The Quality of Governance and the Use of Negotiated Procurement Procedures: Evidence from the European Union
Eshien Chong, Michael Klien and Stéphane Saussier – The Quality of Governance and the Use of Negotiated Procurement Procedures: Evidence from the European Union
Abstract: A key phase in any public-private contracting setting involves the selection of a private contracting partner. Although open competitive tenders (open auctions) are usually the preferred mechanism, recent developments in the academic literature have pointed out that alternatives mechanisms, such as restricted competitive tenders or negotiations, may in fact be a better way to select a private contractor when the contract to be awarded is difficult to specify (Goldberg, 1977; Kelman, 2005; Bajari et al., 2009).
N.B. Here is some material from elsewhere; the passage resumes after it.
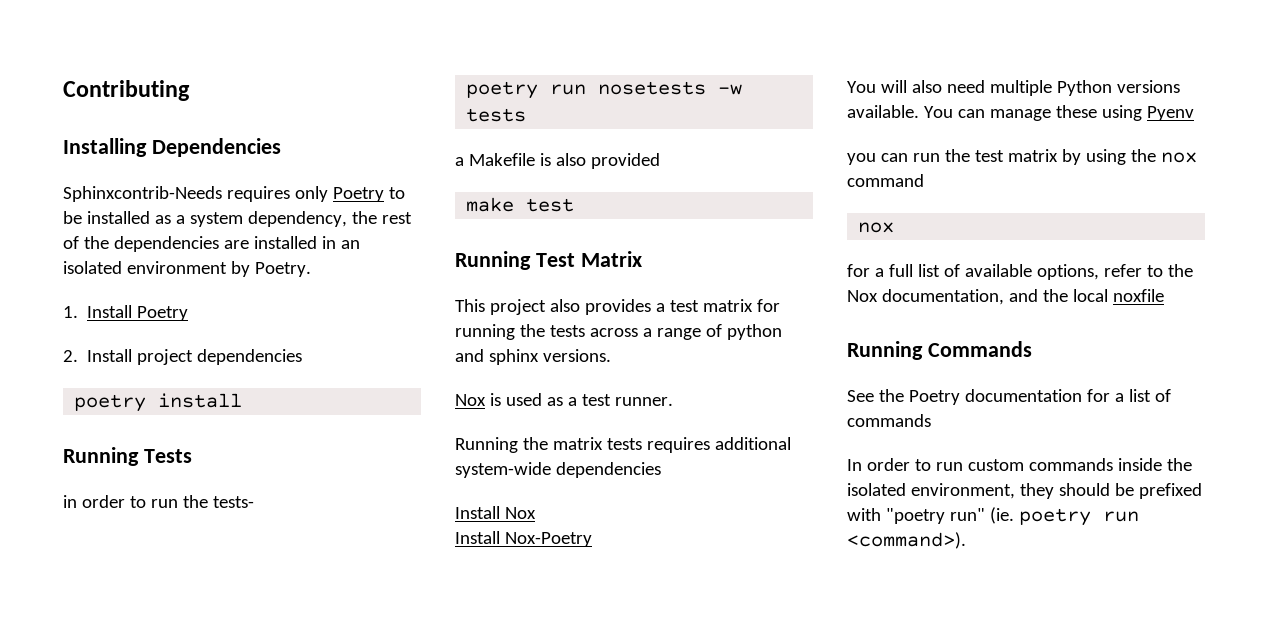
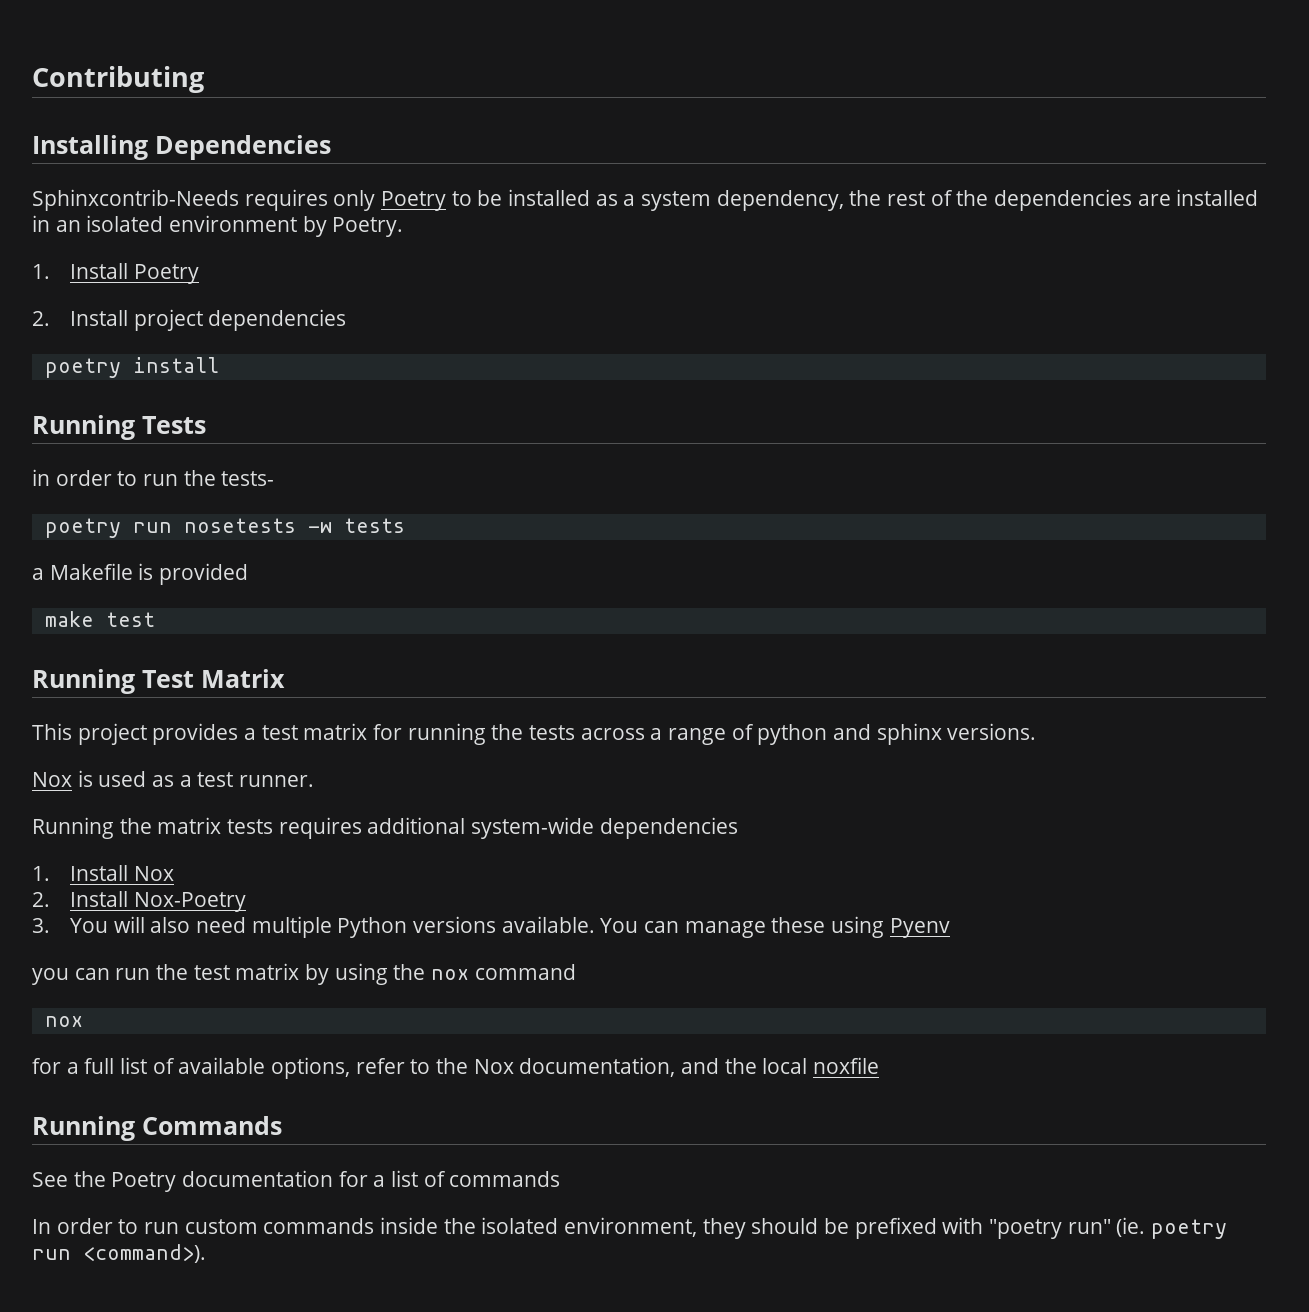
[555,153,586,166] also -> (154, 571) none
[549,299,580,312] also -> (147, 734) none
(661, 470) none -> [32,866,50,881] 1.
(536, 513) none -> [32,892,50,907] 2.
(592, 539) none -> [32,918,50,933] 3.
The discretion associated with negotiations is, however, often supposed to provide room for corruption and favoritism. In this paper, we investigate the trade-off between classical open competitive tenders, restrictive competitive tenders and negotiations. In particular, we study how institutions can affect this trade-off. To this end, we use a European data set on more than 280 000 public procurement contracts in 27 European countries between 2008 and 2012, combined with a new dataset on institutional quality and corruption that expands the World Bank Indicators (Kaufmann et al., 2010) to the regional level. Our results suggest that the use of public procurement contracts that are directly negotiated without any call for competition are significantly associated with environments that do not provide a good quality of governance (i.e. regions and countries with prevalent corruption). We also show that restricted auctions and negotiation for competition are positively associated with complex transactions and a strong institutional environment. This suggests that the contract aw ard mechanism should be tailored to the institutional environment.